With fewer ninjas, maybe.

Life in the Sky

hongkong

"This is my place," he told her. He proudly revealed it cost him $30,000hkd, a tenth of what a similar sized place would cost below, but with a much better view. She smiled nervously, confused. She really liked the boy, but this was the first time visiting his home, and now she saw why he waited so long. "But we're standing at the top of the stairs," she pointed out. Three children ran past them laughing and kicking a small football. "Isn't this a walkway?"
 
"When I'm not here it is," he explained. "But when I am here it is my home." He demonstrated by leaning a small board against the top of the stairs, unfolding a small table and two chairs and placing them in the middle of the walkway. "Here see now it is my living room. Sit please and I will make you some tea." As she slowly sat he stood up and slid open an accordian door, revealing a shallow cubby space in the wall opposite.

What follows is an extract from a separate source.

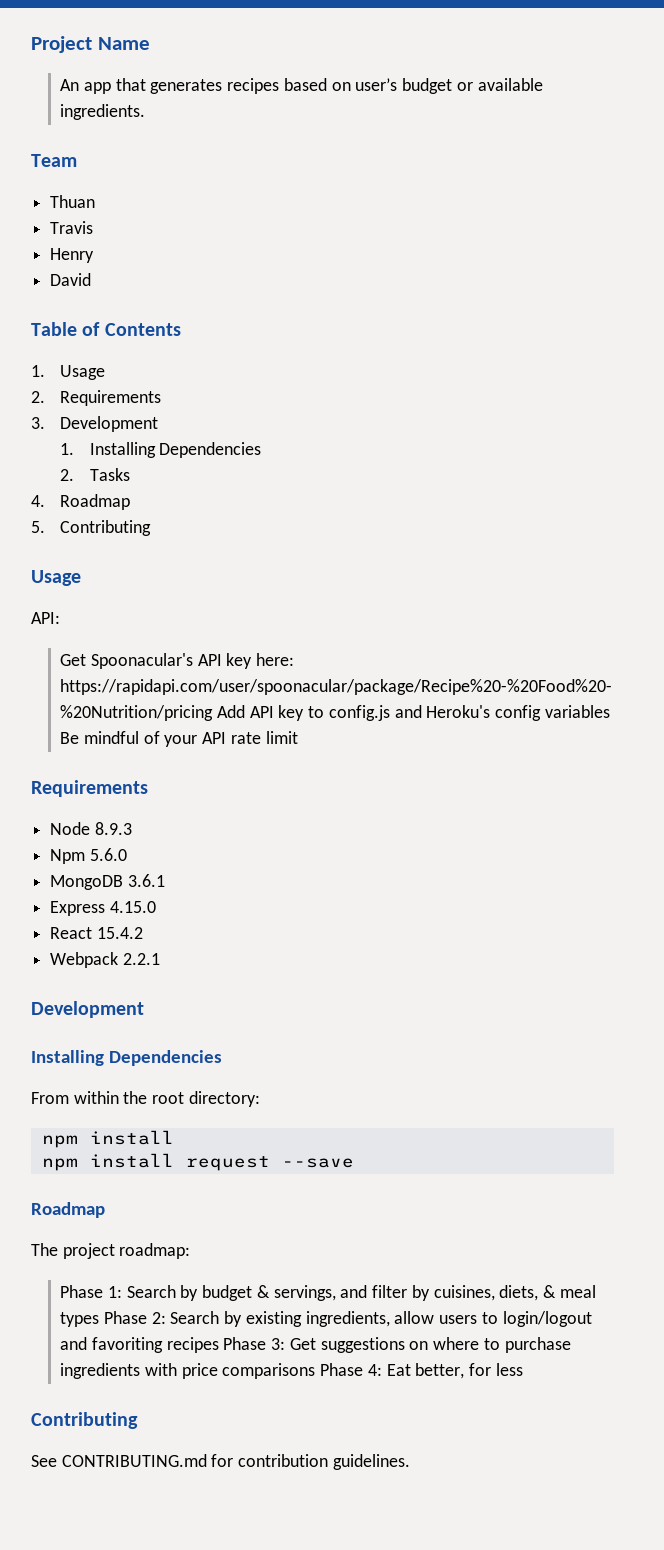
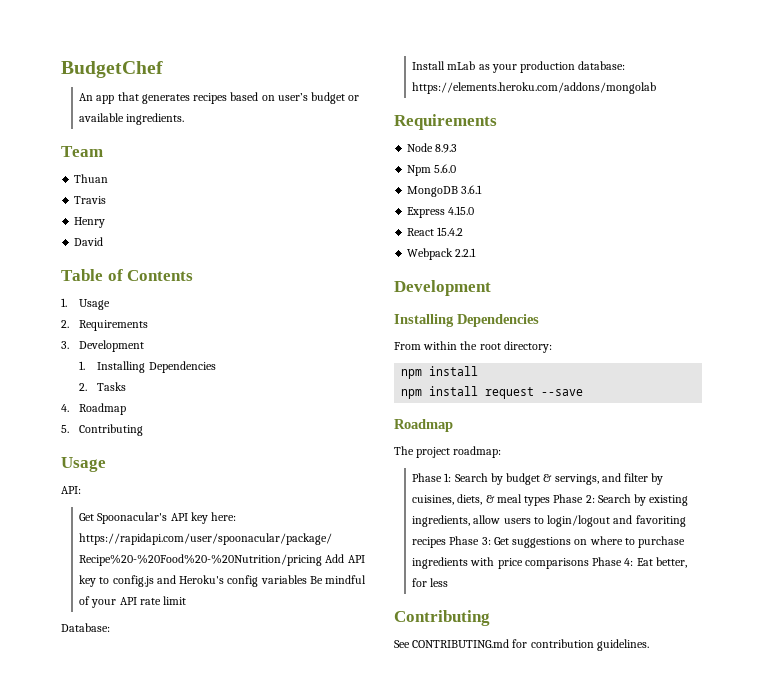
[31,36,150,53] Project Name -> [61,61,163,78] BudgetChef
(298, 737) none -> [61,623,110,632] [412,61,626,73] [412,82,657,94] // Database: // Install mLab as your production database: https://elements.heroku.com/addons/mongolab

Inside was a small table with fold-out shelves, a sink, stove, oven, microwave, rice cooker, blender, television, dvd player, radio, laptop, books, bedroll, wine rack, pantry, clothes and shoes, and a small assortment of spices. He busied himself with the tea, while she looked up and down the passageway, listening to his neighbors and their lives. The small football rolled near her feet, yet the children stayed at the end of the hall, stopped seemingly by an invisible wall.
 
She nodded to herself and stood, kicked the ball to the children, and began to help with the tea. She could not imagine what life would be like here above. But he was a very nice boy, and it really was a wonderful view.

Calamity Dynamite

calamite_dynamite

Fueled by youth, a time machine, and quickness with a gun, Jane Saunders left her modern world behind and stepped into the 1879 town of Prescott, in the Arizona Territory. Breezing into town like a hurricane, she fucked and shot her way through the men, and recruited the women with a new way of thinking. She told them about a world where women were almost equal, where they could vote, and fuck who they wanted, and run companies. But it wasn't perfect, so she came back to give Women's Liberation an early jump start.
 
By 2010, the adventures of Calamity Dynamite, as Jane came to be known, would be required reading for every school girl.
 
Boys weren't allowed to go to school.